START INPUT

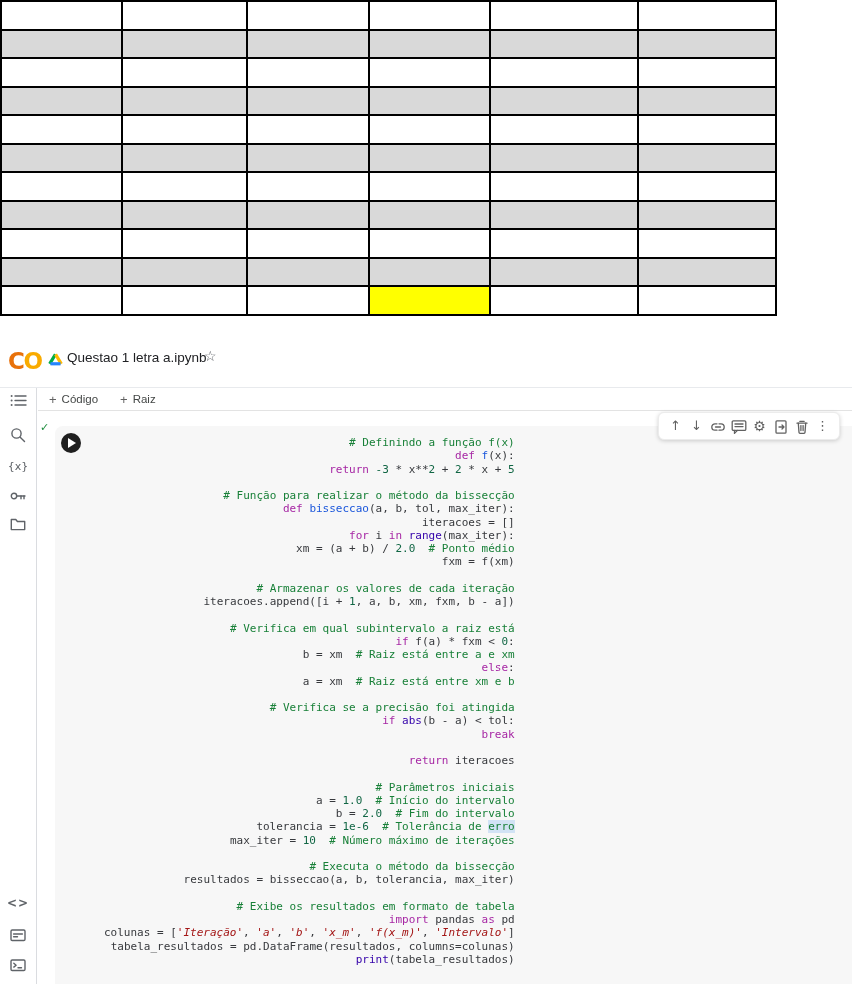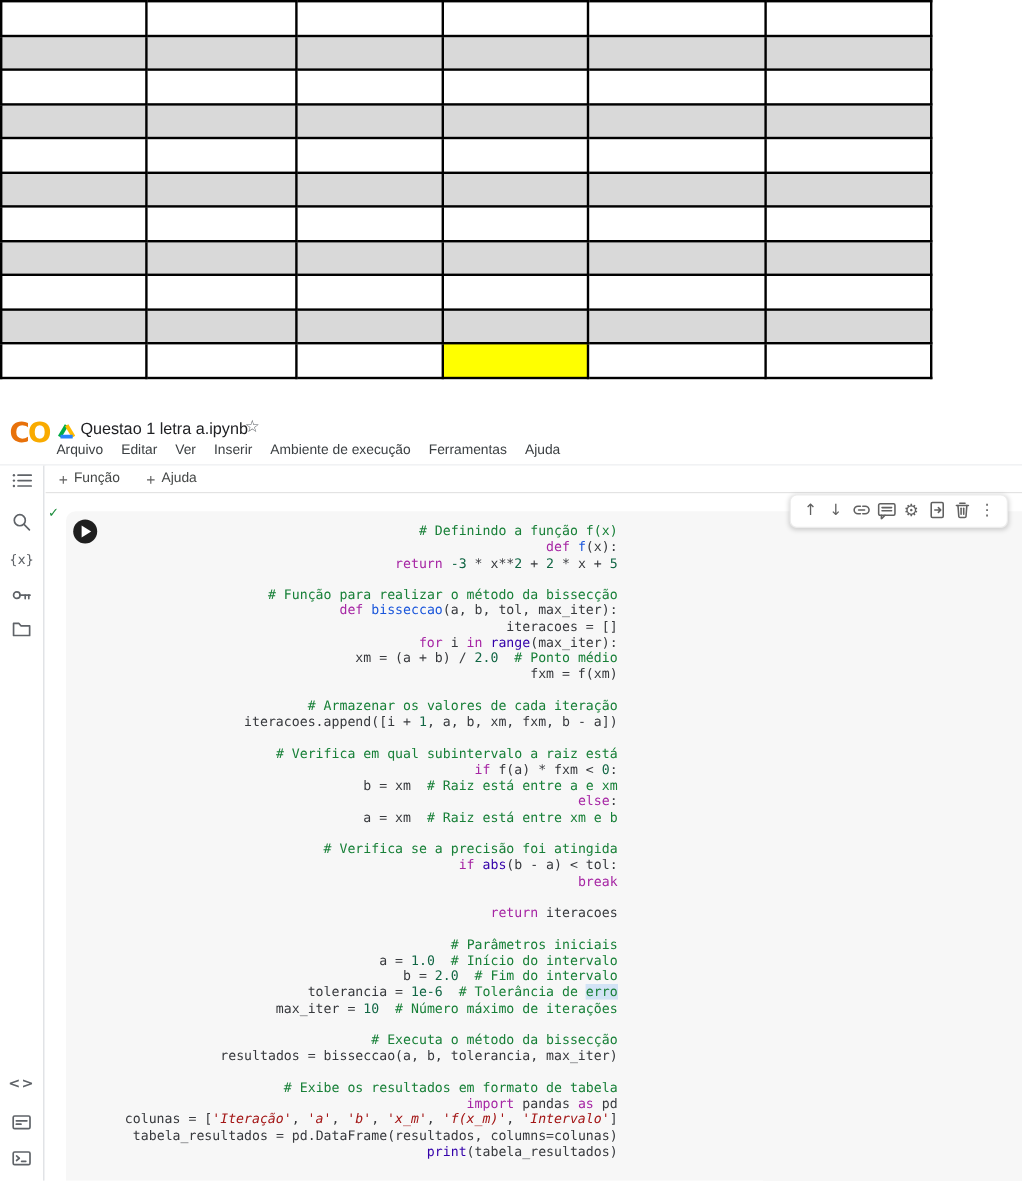--- a/index.html
+++ b/index.html
@@ -181,15 +181,6 @@
   <div class="nb-title">Questao 1 letra a.ipynb</div>
   <div class="star">☆</div>
 
-  <div class="menubar">
-    <span>Arquivo</span>
-    <span>Editar</span>
-    <span>Ver</span>
-    <span>Inserir</span>
-    <span>Ambiente de execução</span>
-    <span>Ferramentas</span>
-    <span>Ajuda</span>
-  </div>
 
   <div class="hdr-divider"></div>
 

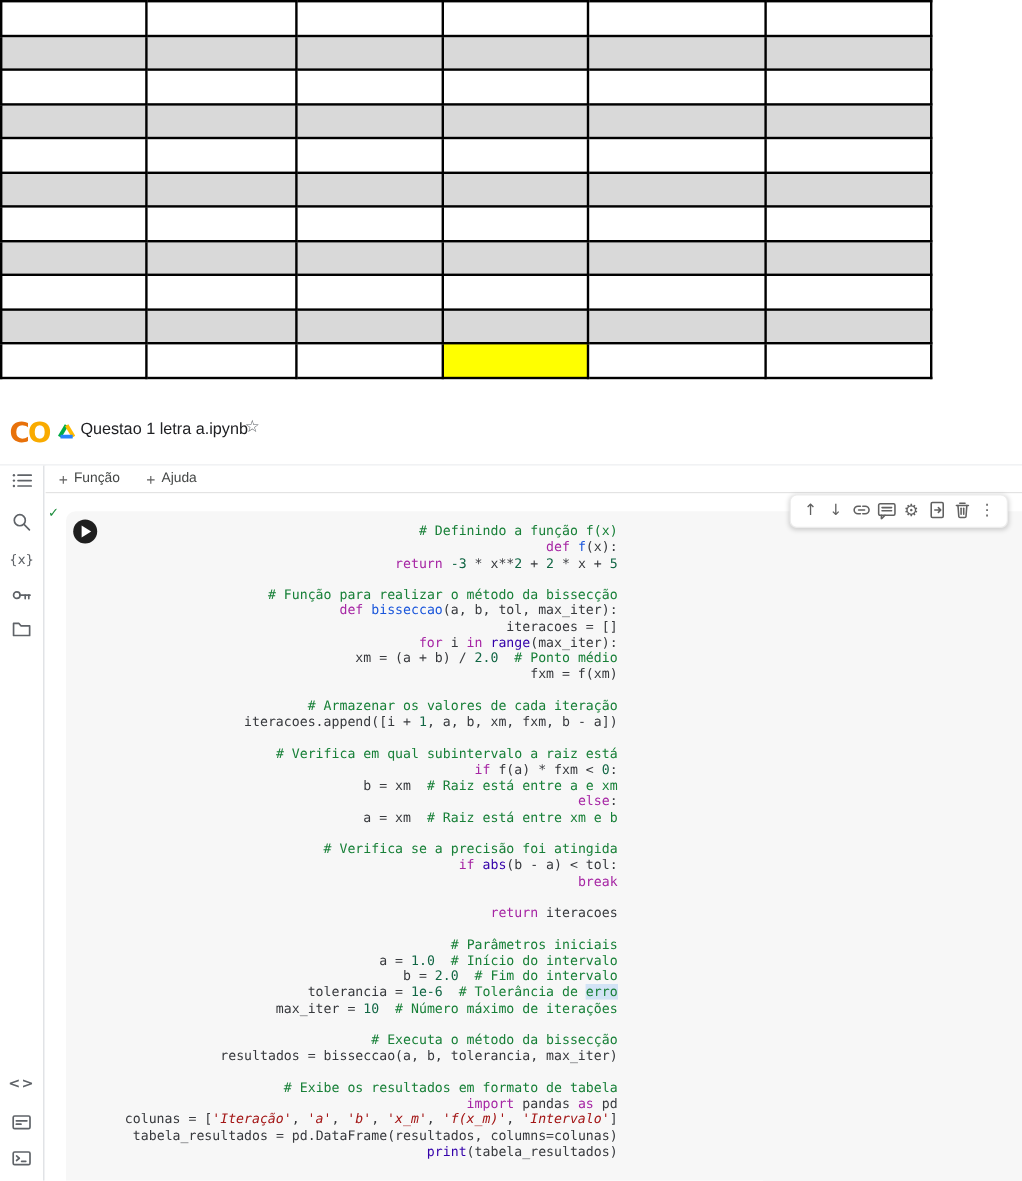--- a/index.html
+++ b/index.html
@@ -235,7 +235,7 @@
   <div class="toolbar">
     <span class="tb-btn">
       <span class="tb-plus">+</span>
-      <span>Função</span>
+      <span>Código</span>
     </span>
     <span class="tb-btn">
       <span class="tb-plus">+</span>

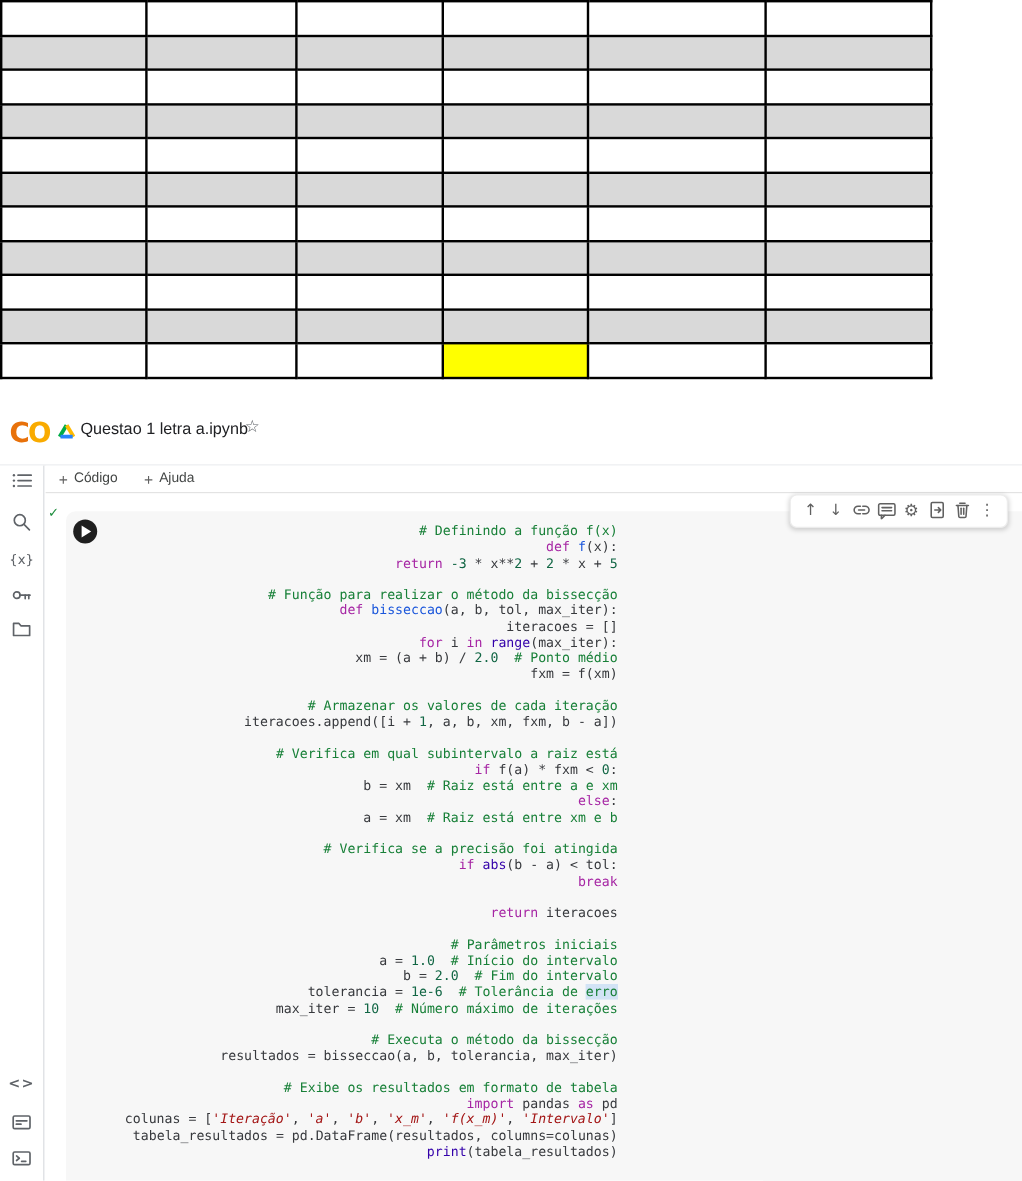--- a/index.html
+++ b/index.html
@@ -239,7 +239,7 @@
     </span>
     <span class="tb-btn">
       <span class="tb-plus">+</span>
-      <span>Ajuda</span>
+      <span>Raiz</span>
     </span>
   </div>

END INPUT

**DIRECTIONS FOR THIS TASK:**
A faithful copy of the records above is needed, with the pictures left out.

**OUTPUT FOR THIS EXERCISE:**
--- a/index.html
+++ b/index.html
@@ -181,15 +181,6 @@
   <div class="nb-title">Questao 1 letra a.ipynb</div>
   <div class="star">☆</div>
 
-  <div class="menubar">
-    <span>Arquivo</span>
-    <span>Editar</span>
-    <span>Ver</span>
-    <span>Inserir</span>
-    <span>Ambiente de execução</span>
-    <span>Ferramentas</span>
-    <span>Ajuda</span>
-  </div>
 
   <div class="hdr-divider"></div>
 

--- a/index.html
+++ b/index.html
@@ -235,7 +235,7 @@
   <div class="toolbar">
     <span class="tb-btn">
       <span class="tb-plus">+</span>
-      <span>Função</span>
+      <span>Código</span>
     </span>
     <span class="tb-btn">
       <span class="tb-plus">+</span>

--- a/index.html
+++ b/index.html
@@ -239,7 +239,7 @@
     </span>
     <span class="tb-btn">
       <span class="tb-plus">+</span>
-      <span>Ajuda</span>
+      <span>Raiz</span>
     </span>
   </div>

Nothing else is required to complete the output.